Em estudos citados no relatório, entrevistas com vítimas elegíveis para restituição descobriram que muito poucas buscam compensação monetária de delinquentes juvenis.
Além disso, dados divulgados pelo Estado revisados pelo Juvenile Law Center mostram que as vítimas que buscam a restituição de jovens infratores raramente conseguem obtê-la. Por exemplo, em um estudo de 2017 realizado no Alabama, apenas 15% das taxas de restituição relacionadas a casos juvenis foram eventualmente cobradas.
A Sra. Guevara disse que pensa em suas vítimas com frequência, principalmente em um homem idoso cujo carro ela roubou. Mais tarde, ela descobriu que era um xerife aposentado. Ele a visitou em uma instalação juvenil e ficou tão perturbado ao vê-la algemada que pediu que fossem removidas.
Sentado em frente a ela, o ex-xerife, que se recusou a ser entrevistado para este artigo, disse que tudo o que queria era saber o que havia acontecido em sua vida que a trouxe até aquela noite, e uma promessa dela de que trabalharia para corrigi-la. caminho.
Hoje em dia, ela disse, manter essa promessa parece cada vez mais difícil.

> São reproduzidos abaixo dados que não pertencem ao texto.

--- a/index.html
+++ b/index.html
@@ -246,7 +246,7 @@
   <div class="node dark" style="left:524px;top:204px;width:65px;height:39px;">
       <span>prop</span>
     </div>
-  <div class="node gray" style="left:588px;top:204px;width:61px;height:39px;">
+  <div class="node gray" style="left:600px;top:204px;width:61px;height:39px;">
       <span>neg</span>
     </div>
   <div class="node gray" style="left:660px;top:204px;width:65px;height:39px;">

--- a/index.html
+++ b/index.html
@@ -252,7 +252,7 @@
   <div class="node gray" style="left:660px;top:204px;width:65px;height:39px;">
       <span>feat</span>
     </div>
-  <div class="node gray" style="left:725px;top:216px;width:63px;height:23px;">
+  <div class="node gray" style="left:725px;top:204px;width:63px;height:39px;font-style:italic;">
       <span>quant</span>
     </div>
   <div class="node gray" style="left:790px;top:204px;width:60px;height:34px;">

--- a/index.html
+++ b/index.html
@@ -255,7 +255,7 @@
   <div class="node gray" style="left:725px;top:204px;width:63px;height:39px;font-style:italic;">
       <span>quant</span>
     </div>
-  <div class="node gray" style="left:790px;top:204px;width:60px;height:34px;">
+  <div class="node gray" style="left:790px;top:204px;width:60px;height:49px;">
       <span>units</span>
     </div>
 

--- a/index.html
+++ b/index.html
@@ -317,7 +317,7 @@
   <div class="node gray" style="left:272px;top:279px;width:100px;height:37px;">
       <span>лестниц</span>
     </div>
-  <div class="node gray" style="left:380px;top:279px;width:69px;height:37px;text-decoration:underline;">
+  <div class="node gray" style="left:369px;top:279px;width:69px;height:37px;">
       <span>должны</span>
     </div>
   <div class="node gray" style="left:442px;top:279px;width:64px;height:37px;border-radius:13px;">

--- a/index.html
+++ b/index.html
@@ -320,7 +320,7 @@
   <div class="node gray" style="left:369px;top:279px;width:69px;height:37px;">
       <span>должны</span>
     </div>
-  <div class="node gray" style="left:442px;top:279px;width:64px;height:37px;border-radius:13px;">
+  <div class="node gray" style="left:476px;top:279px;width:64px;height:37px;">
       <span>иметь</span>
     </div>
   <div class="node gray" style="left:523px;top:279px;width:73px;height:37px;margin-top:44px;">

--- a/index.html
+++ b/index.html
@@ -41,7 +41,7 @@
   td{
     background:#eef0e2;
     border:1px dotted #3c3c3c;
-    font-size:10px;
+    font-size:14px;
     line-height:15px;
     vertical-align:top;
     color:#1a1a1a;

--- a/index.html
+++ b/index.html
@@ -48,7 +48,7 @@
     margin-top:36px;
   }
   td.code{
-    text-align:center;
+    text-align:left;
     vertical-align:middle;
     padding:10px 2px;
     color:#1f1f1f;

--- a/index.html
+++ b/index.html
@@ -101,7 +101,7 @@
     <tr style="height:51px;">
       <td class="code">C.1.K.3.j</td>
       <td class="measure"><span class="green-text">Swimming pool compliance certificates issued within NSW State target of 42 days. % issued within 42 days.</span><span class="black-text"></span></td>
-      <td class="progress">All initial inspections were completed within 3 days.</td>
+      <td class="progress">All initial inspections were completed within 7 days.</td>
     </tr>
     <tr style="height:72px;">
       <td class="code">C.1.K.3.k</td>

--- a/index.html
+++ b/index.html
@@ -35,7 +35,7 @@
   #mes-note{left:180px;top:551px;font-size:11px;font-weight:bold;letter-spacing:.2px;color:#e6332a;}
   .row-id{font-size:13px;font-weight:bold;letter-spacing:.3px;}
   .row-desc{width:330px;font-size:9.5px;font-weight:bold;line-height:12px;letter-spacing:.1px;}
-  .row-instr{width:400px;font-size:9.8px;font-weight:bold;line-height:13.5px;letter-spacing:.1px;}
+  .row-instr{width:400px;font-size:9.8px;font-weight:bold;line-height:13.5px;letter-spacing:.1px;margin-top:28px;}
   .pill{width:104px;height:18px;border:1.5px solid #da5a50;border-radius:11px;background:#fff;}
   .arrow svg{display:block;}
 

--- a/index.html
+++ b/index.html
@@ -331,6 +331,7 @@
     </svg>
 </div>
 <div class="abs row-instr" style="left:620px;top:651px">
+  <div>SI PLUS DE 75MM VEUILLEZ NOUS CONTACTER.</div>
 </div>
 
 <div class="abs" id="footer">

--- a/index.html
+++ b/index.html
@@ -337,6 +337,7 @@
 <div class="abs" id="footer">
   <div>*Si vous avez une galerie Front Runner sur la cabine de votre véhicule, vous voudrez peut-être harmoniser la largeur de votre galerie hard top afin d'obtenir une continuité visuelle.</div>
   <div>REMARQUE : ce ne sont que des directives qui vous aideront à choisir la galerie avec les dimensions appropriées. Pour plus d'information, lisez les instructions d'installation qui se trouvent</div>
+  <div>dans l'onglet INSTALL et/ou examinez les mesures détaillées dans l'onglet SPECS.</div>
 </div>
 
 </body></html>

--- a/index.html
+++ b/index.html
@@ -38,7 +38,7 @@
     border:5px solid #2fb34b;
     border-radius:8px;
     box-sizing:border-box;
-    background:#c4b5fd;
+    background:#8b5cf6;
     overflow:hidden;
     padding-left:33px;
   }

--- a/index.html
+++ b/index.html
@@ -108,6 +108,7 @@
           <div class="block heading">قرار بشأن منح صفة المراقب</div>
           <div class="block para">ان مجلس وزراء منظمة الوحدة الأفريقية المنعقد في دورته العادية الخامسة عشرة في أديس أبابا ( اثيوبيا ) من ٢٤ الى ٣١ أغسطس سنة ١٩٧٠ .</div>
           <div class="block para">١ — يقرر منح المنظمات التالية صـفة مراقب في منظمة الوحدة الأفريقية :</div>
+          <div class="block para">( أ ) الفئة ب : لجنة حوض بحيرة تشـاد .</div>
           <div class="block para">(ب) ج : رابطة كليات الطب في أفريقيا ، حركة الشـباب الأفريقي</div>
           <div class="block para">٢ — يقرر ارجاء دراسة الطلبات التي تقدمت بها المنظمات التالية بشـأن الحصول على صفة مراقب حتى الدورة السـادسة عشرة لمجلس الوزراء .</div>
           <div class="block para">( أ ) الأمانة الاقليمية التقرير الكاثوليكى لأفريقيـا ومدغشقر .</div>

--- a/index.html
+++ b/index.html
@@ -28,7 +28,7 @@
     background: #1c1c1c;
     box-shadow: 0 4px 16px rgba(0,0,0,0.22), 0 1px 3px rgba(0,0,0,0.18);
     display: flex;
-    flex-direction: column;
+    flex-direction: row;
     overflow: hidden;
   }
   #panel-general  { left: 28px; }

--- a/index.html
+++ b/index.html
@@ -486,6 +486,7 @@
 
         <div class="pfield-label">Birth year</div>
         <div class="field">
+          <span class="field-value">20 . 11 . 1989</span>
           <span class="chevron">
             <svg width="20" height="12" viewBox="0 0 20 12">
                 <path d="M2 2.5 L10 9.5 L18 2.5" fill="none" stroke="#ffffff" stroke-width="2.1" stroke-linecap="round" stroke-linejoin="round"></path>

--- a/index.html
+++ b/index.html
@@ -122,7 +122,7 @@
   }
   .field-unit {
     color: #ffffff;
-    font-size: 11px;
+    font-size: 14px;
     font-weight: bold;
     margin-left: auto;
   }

O apartamento de dois quartos que a Sra. Guevara dividia com sua mãe e outras quatro pessoas parecia muito lotado recentemente, e as tensões começaram a aumentar. Determinada a não expor seu filho ao tumulto que caracterizou sua própria infância, ela se viu em movimento novamente.
Na mesma semana em que ficou sem-teto, sua restituição foi abruptamente aumentada para US$ 100 por mês – ou, pelos cálculos de Guevara, quatro pacotes de fraldas e três de fórmula infantil.
“Eu estava indo bem, apenas tentando fazer a coisa certa, e isso não é suficiente para eles”, disse ela. “É como se eu estivesse preso novamente.”